Court Opinion

ID: 9736790
Source: CourtListenerOpinion
Date Created: 2023-08-26 19:06:41.320067+00
Date Added: 2024-06-11T07:23:54.689974
License: Public Domain

O’Sullivan, J.
(concurring). I concur in the result on the basis of the dogmatic proposition, with which the opinion begins its legal discussion, that “one who by exploding dynamite causes damage to another’s property through flying debris is absolutely liable for that damage irrespective of whether he was negligent. . . .” This principle makes an insurer of the blaster, and rightly so.
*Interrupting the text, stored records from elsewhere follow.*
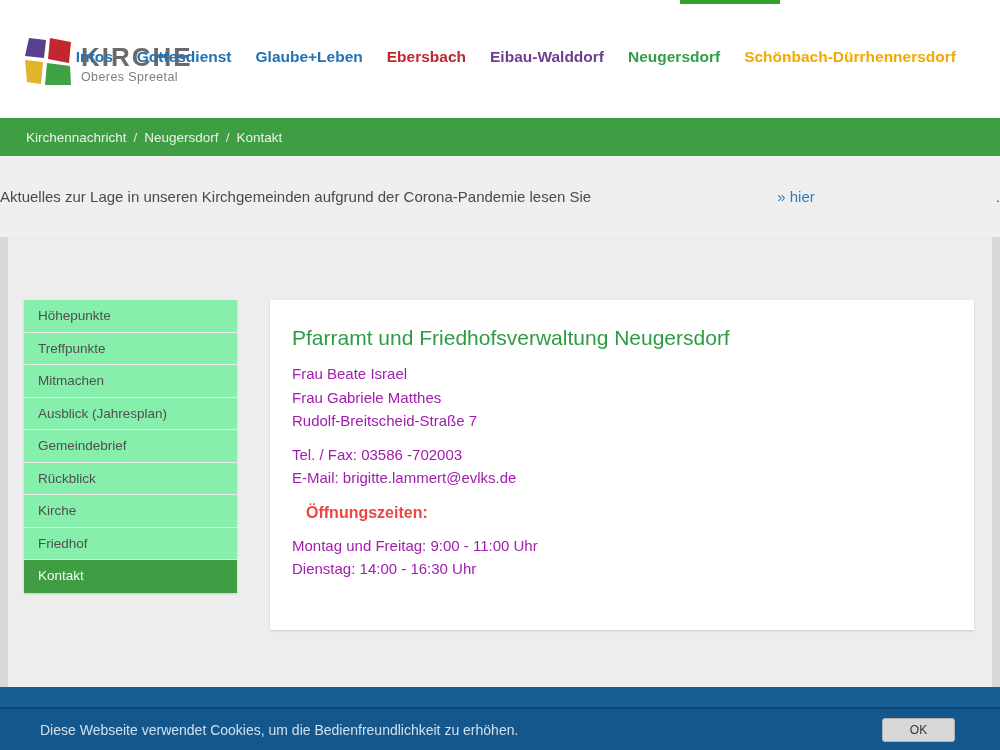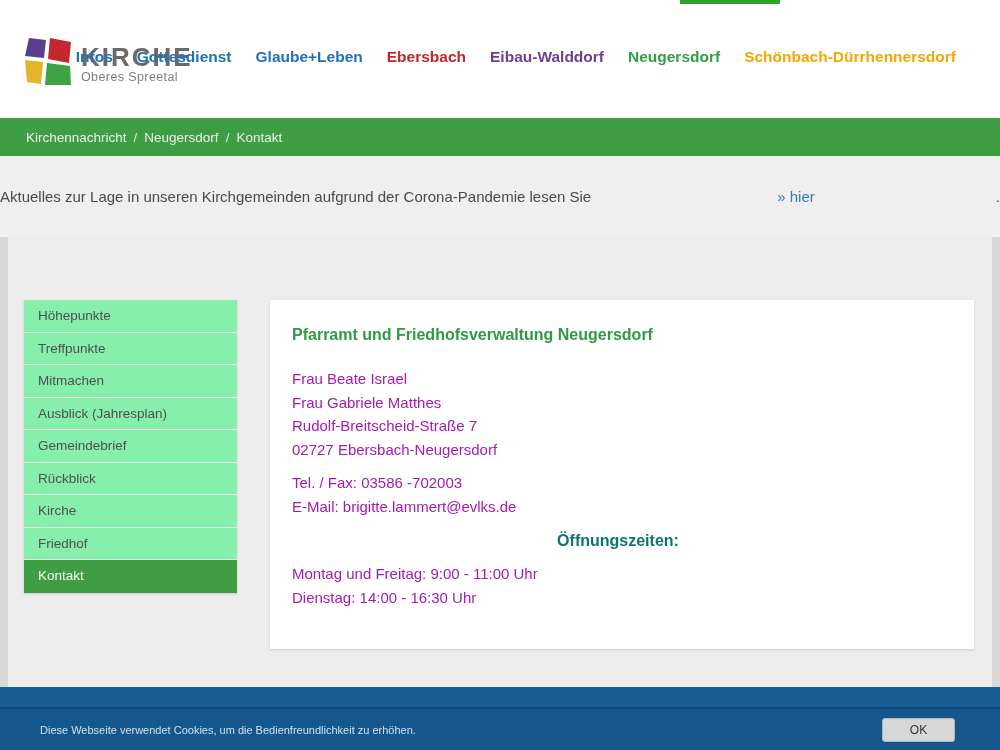--- a/index.html
+++ b/index.html
@@ -41,7 +41,7 @@
 
   .content-card { position:absolute; left:262px; top:63px; width:704px; min-height:330px;
                   background:#ffffff; box-shadow:0 1px 2px rgba(0,0,0,0.15); padding:26px 30px 30px 22px; }
-  .content-title { font-size:16px; font-weight:700; color:#2e9b44; margin-bottom:23px; }
+  .content-title { font-size:21px; font-weight:400; color:#2e9b44; margin-bottom:12px; }
   .content-card p { font-size:15px; color:#a21caf; line-height:23.5px; margin-bottom:10px; }
   .hours-title { font-size:16px; font-weight:700; color:#0f766e; margin:14px 14px 12px;text-align:center; }
 

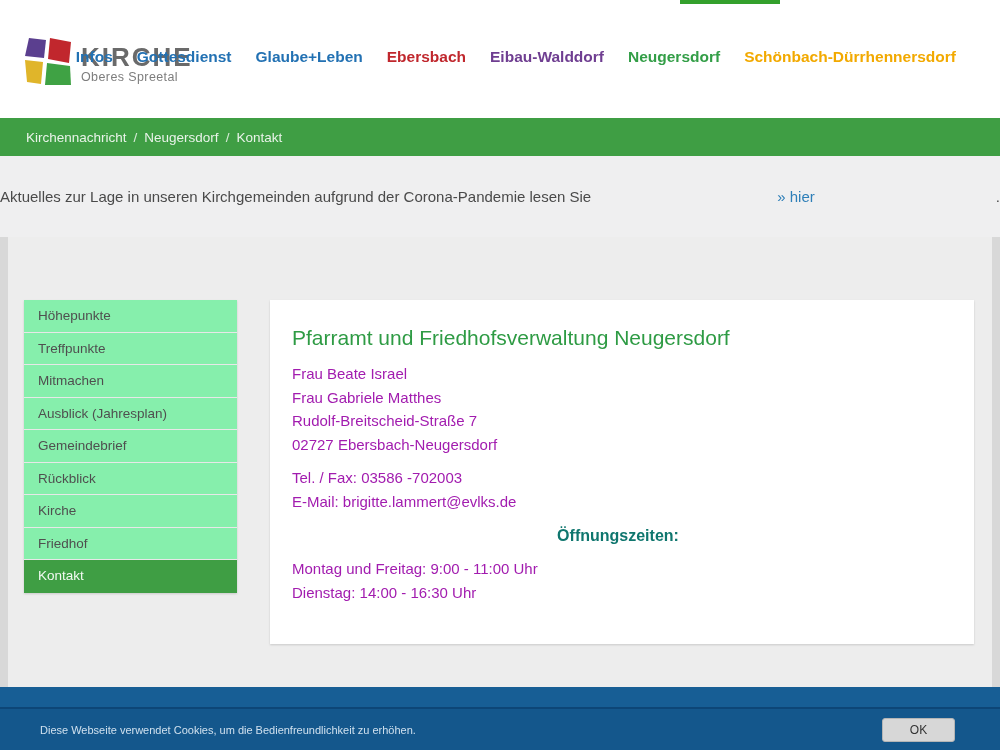--- a/index.html
+++ b/index.html
@@ -118,7 +118,6 @@
         <span>Frau Beate Israel</span><br>
         <span>Frau Gabriele Matthes</span><br>
         <span>Rudolf-Breitscheid-Straße 7</span><br>
-        <span>02727 Ebersbach-Neugersdorf</span>
       </p>
       <p>
         <span>Tel. / Fax: 03586 -702003</span><br>

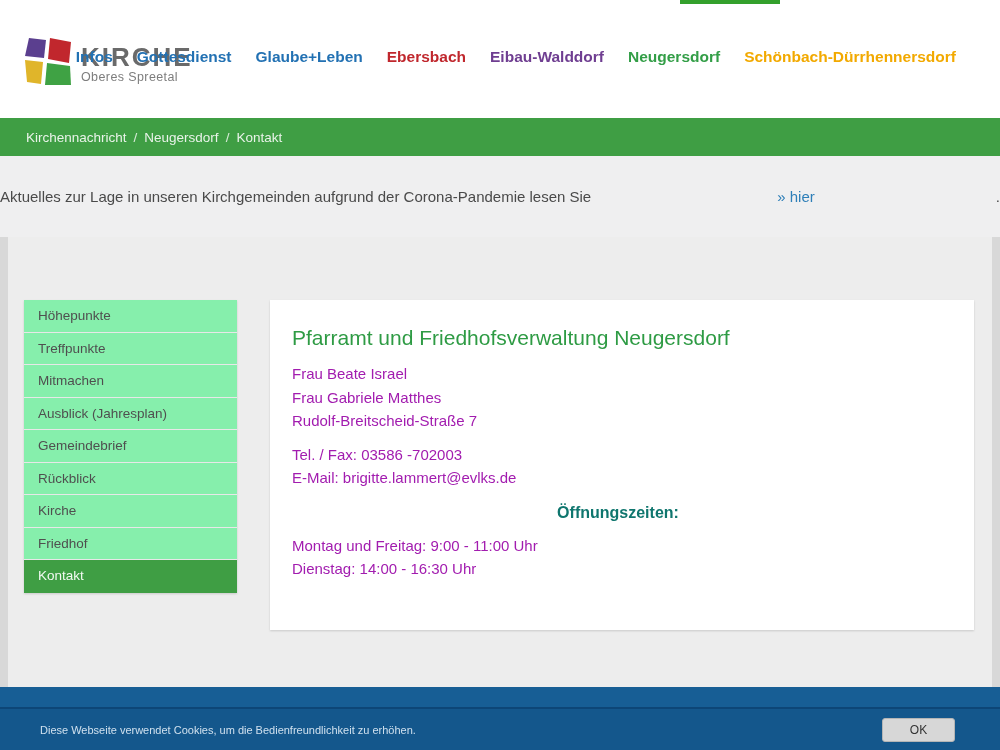--- a/index.html
+++ b/index.html
@@ -43,7 +43,7 @@
                   background:#ffffff; box-shadow:0 1px 2px rgba(0,0,0,0.15); padding:26px 30px 30px 22px; }
   .content-title { font-size:21px; font-weight:400; color:#2e9b44; margin-bottom:12px; }
   .content-card p { font-size:15px; color:#a21caf; line-height:23.5px; margin-bottom:10px; }
-  .hours-title { font-size:16px; font-weight:700; color:#0f766e; margin:14px 14px 12px;text-align:center; }
+  .hours-title { font-size:16px; font-weight:700; color:#ef4444; margin:14px 14px 12px; }
 
   
   .footer-band { height:20px; background:#175e95; }

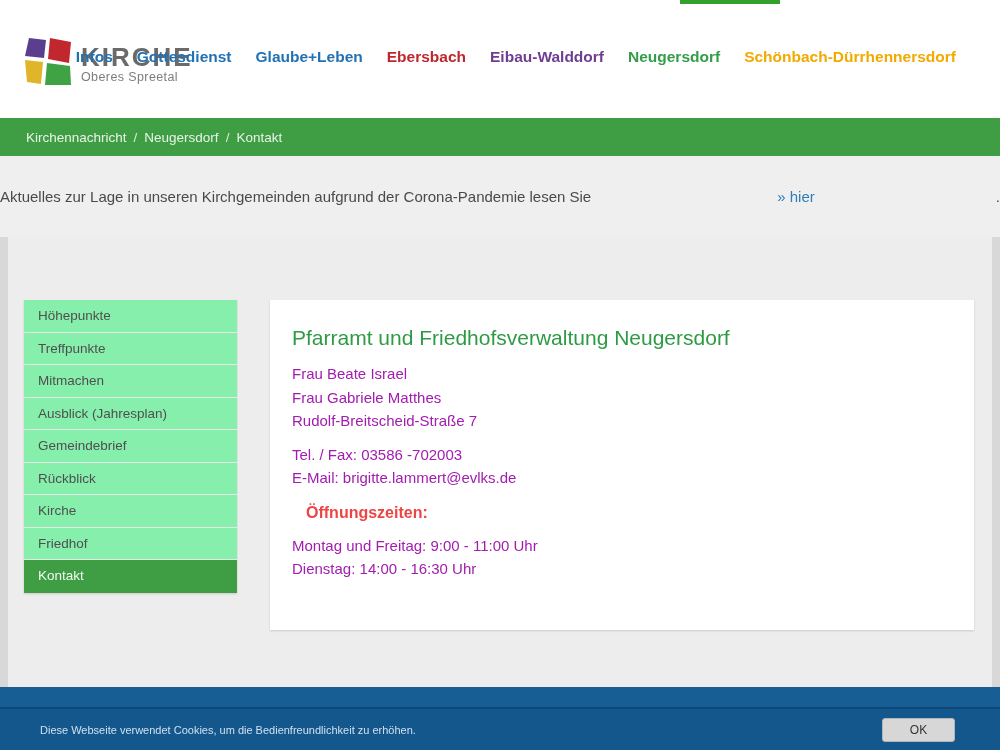--- a/index.html
+++ b/index.html
@@ -49,7 +49,7 @@
   .footer-band { height:20px; background:#175e95; }
   .cookie-bar { height:43px; background:#14578c; border-top:2px solid #0d4677;
                 display:flex; align-items:center; padding:0 45px 0 40px; }
-  .cookie-msg { font-size:11px; color:#cfe0ee; }
+  .cookie-msg { font-size:14px; color:#cfe0ee; }
   .ok-button { margin-left:auto; width:73px; height:24px; background:#d7d7d7; border:1px solid #b5b5b5;
                border-radius:3px; font-size:12px; color:#333; font-family:"Liberation Sans",sans-serif; cursor:pointer; }
 </style>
Exner v. Sherman Power Construction Co., 54 F. 2d 510, 512. Dynamite is an intrinsically dangerous substance. Worth v. Dunn, 98 Conn. 51, 60, 118 A. 467; Norwalk Gaslight Co. v. Norwalk, 63 Conn. 495, 527, 28 A. 32. The possibility of its doing damage is great. The blaster should be subjected to absolute liability for injury to any property caused by the potentially destructive energy of a force which he has intentionally released. If I understand the opinion correctly, it makes liability absolute only when dynamite is used “in such a way as will necessarily or obvi*577ously expose the {property] of another to the danger of probable injury.” This means, inferentially, that under circumstances which do not fall within the quoted phrase liability is conditioned on negligence. This emasculates the principle that the blaster acts at his peril. It reaches a result with which I am not in accord.